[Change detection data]
^^^^^^^^
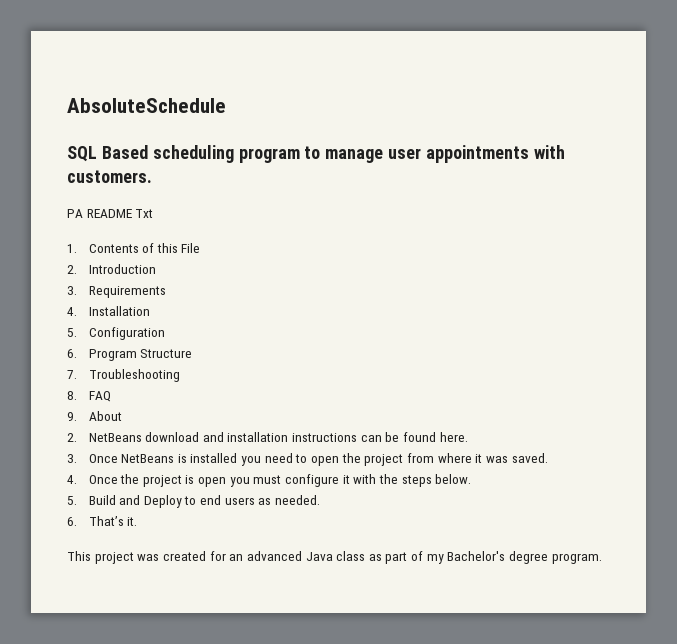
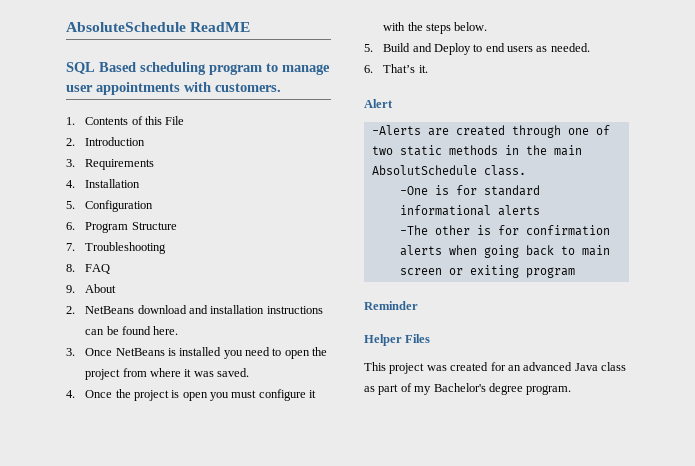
- AbsoluteSchedule
+ AbsoluteSchedule ReadME
- PA README Txt
+ Alert
+ -Alerts are created through one of two static methods in the main AbsolutSchedule class.
+ -One is for standard informational alerts
+ -The other is for confirmation alerts when going back to main screen or exiting program
+ Reminder
+ Helper Files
^^^^^^^^
» TASK BRIEF:
Line by line, write out the data above exactly, without the pictures.

» RESULT:
- AbsoluteSchedule
+ AbsoluteSchedule ReadME
- PA README Txt
+ Alert
+ -Alerts are created through one of two static methods in the main AbsolutSchedule class.
+ -One is for standard informational alerts
+ -The other is for confirmation alerts when going back to main screen or exiting program
+ Reminder
+ Helper Files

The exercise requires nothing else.